Friday, May 3, 2013

Cuma eğlencesi # 5

Galiba bundan sonra cumalar ve diğer günler eğlenceli geçecek gibi, su yolunu buluyor gibi. " gibi gibi, büklüm büklüm " mü yoksa " supreme " mi ? Bizimkisi supreme olsun, büklümlük fazla arka plan gelir, arka planda doğmamış olana da arka plan olmaz. En azından bu dükkanda. Bunlar cuma heyecanları, cumada kendini bulan, bir cuma günü şekillenen heyecanlar, "aman şimdilik sakin olalım" mutlulukları... O halde en sevdiğimizi yapalım, beautiful people 'a sallayalım, değil mi ama ?

Amerika'da "cool kadın" denilince akla gelen isim kendisi; Jenna Lyons. Kendine has tarzı, kişiliği olan güçlü kadınları seviyorum. Özellikle de çlerini beraber oldukları ( ya da zamanında beraber olduğu için ona kapıyı açmış olan) erkekten almayan veya güç elde ettikten sonra hemcinslerine karşı korkunç davranmayan; aksine onlara yol açan, rehberlik edenlere bayılıyorum. Bir de en çok soğuk ve mesafeli görünlerin delicesine komik, eğlenceli, güleryüzlü ve gerçekten cool çıkmalarına gerçekten tavım. Kadın erkek farketmez ama o ciddi görüntünün altından çıkan "serseri" karaktere hayranım. O yüzden yüzüne yapışmış gülümseme ile dolaşanları, sürekli sempatik sempatik "cici kız" görüntüsü verenleri, "canım"lı konuşanları es geçip suratsız ve mesafeli durup da içten çıkan kahkaha tufanını yaşayanlara gitme taraftarıyım .  whatever . Jenna Lyons hiçbir şekilde giymeyeceğim püsküllü garip bluzünü - muhtemelen the great gatsby galasında caz çağının vurgulamak için- giymiş, nörd gözlüğünü de takmış, ellerini kumaş pantalonunun cebine sokup pozunu vermiş. Güzel de olmuş. Ama sadece onun üzerinde olmuş, muhtemelen de fashion copycat'lerinde asla olmayacak bir şey yapmış. Demek ki tarz sahibi olabilmek, farklılık ortaya koyabilmek böyle bir şey.  
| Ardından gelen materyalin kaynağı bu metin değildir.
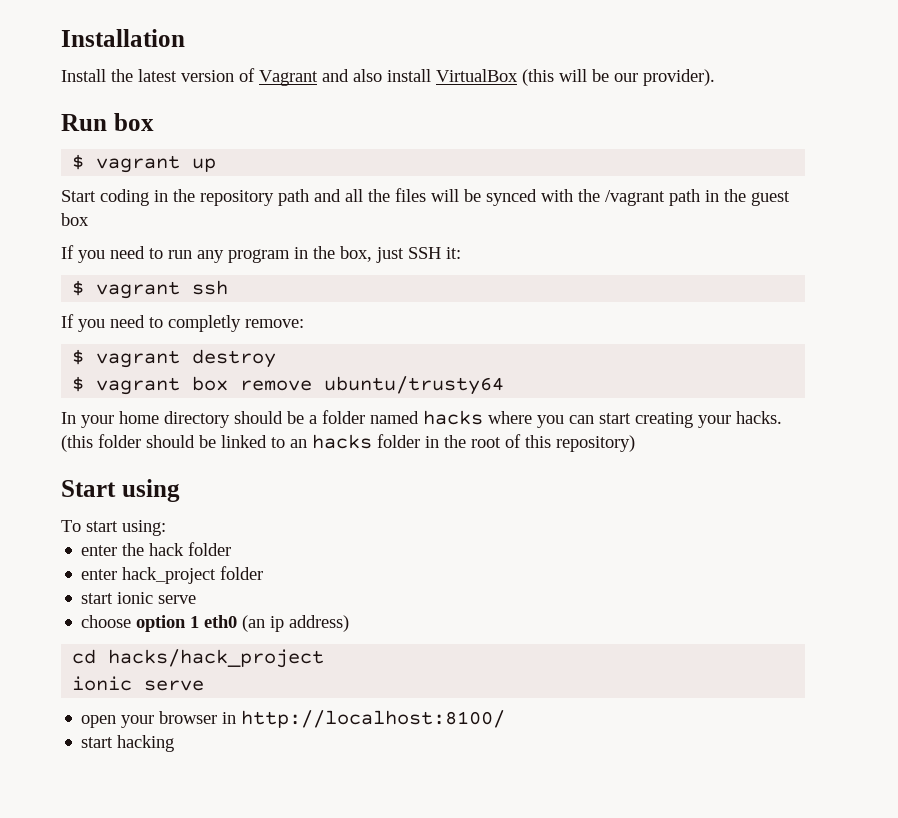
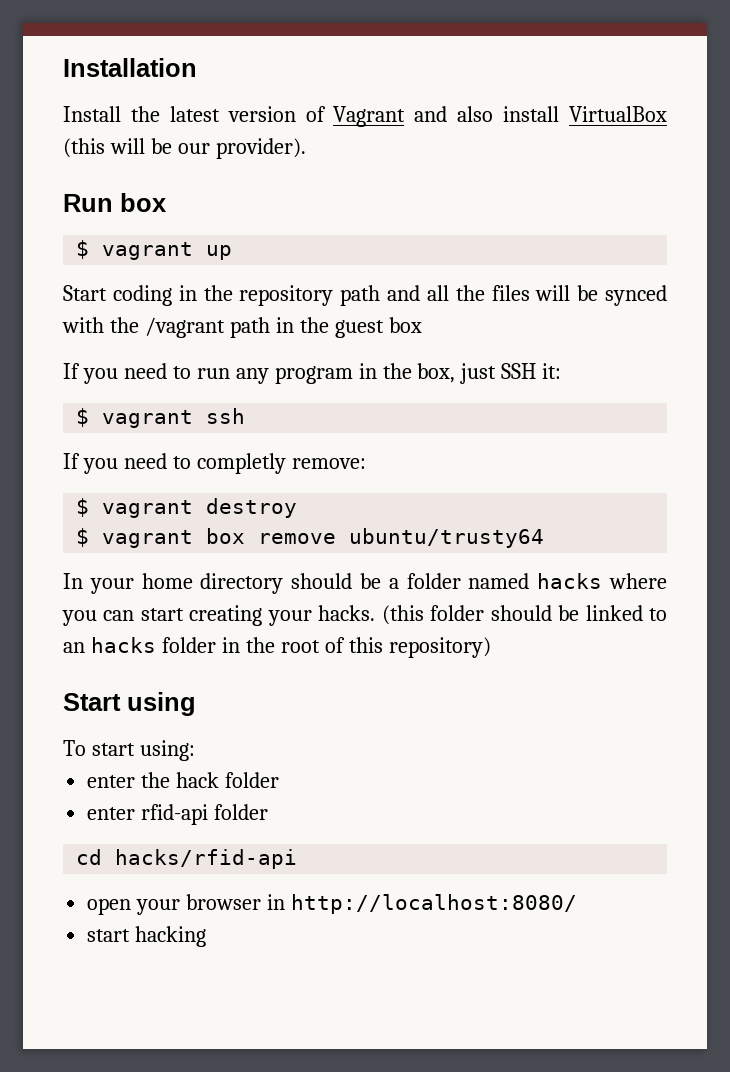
- enter hack_project folder
- start ionic serve
- choose option 1 eth0 (an ip address)
- cd hacks/hack_project
- ionic serve
+ enter rfid-api folder
+ cd hacks/rfid-api
- open your browser in http://localhost:8100/
+ open your browser in http://localhost:8080/

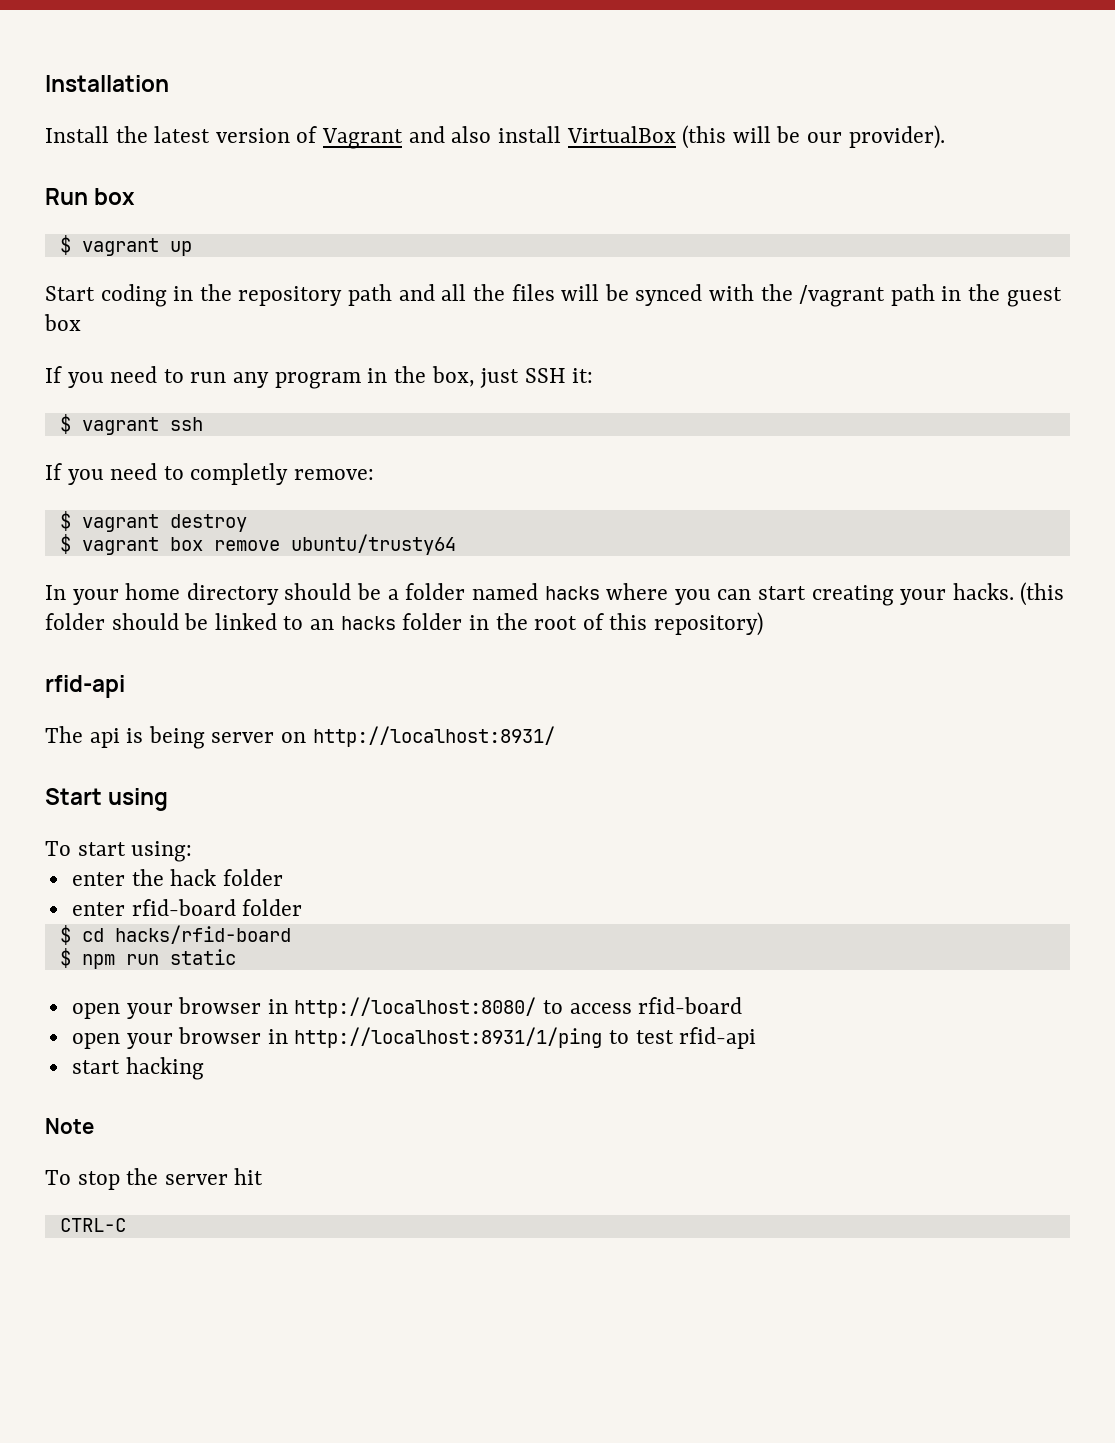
  (this folder should be linked to an hacks folder in the root of this repository)
+ rfid-api
+ The api is being server on http://localhost:8931/
- enter rfid-api folder
- cd hacks/rfid-api
+ enter rfid-board folder
+ $ cd hacks/rfid-board
+ $ npm run static
- open your browser in http://localhost:8080/
+ open your browser in http://localhost:8080/ to access rfid-board
+ open your browser in http://localhost:8931/1/ping to test rfid-api
  start hacking
+ Note
+ To stop the server hit
+ CTRL-C

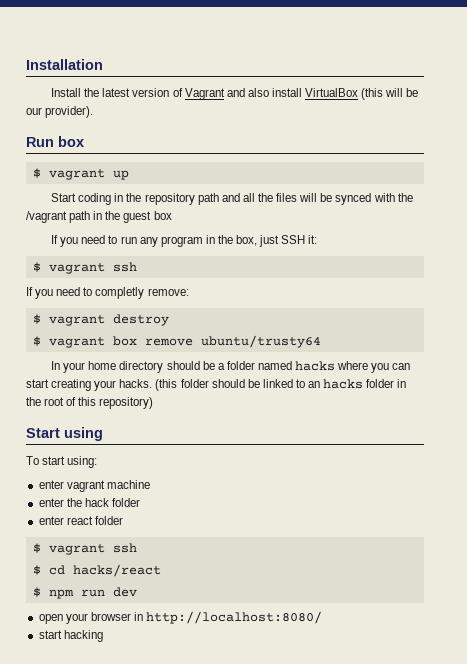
  (this folder should be linked to an hacks folder in the root of this repository)
- rfid-api
- The api is being server on http://localhost:8931/
+ enter vagrant machine
- enter rfid-board folder
+ enter react folder
+ $ vagrant ssh
- $ cd hacks/rfid-board
+ $ cd hacks/react
- $ npm run static
+ $ npm run dev
- open your browser in http://localhost:8080/ to access rfid-board
- open your browser in http://localhost:8931/1/ping to test rfid-api
+ open your browser in http://localhost:8080/
  start hacking
- Note
- To stop the server hit
- CTRL-C

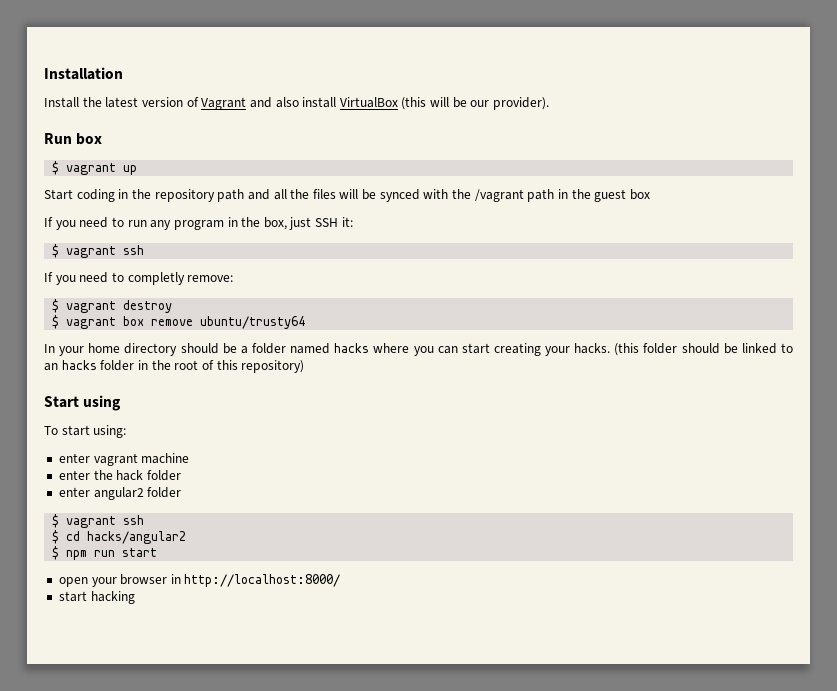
- enter react folder
+ enter angular2 folder
- $ cd hacks/react
+ $ cd hacks/angular2
- $ npm run dev
+ $ npm run start
- open your browser in http://localhost:8080/
+ open your browser in http://localhost:8000/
 Aynı gala ve Angelica Houston. Güzel yaşlanmayanlardan Angelica Houston. Filme uygun payetli bir şeyler giymiş, kocaman siyah gözlüğünü de takmış ama bilmiyorum sıradan olmuş işte. Acımasızlıkla da yazamıyorum da çünkü yaşlanmakla ilgili kötü bir şey denmesi haksızlık. Yaşlanmak güzellikle, zarafetle olmuyorsa olmuyor, yapabilecek bir şey yok. Eğer türk şöhretli takımı gibi komik faceliftler, suratlari balona çeviren şişirtmeler doku eklemeler yaptırtıp kendini gülünç hale düşürseydi bilinçli bir hareket, tercih olduğu için satırlarca yazabilir dalga geçerdim ama yaşlanmakla ilgili pek ilgimi çekmiyor. Neticede herkesin başına geliyor. Kimisi güzel yaşlanmıyor, olmuyor, bu kadar basit. Diyecek başka şey yok; keşke elbisesi daha ona göre olsaydı, isminin parlaklığına yakışsaydı...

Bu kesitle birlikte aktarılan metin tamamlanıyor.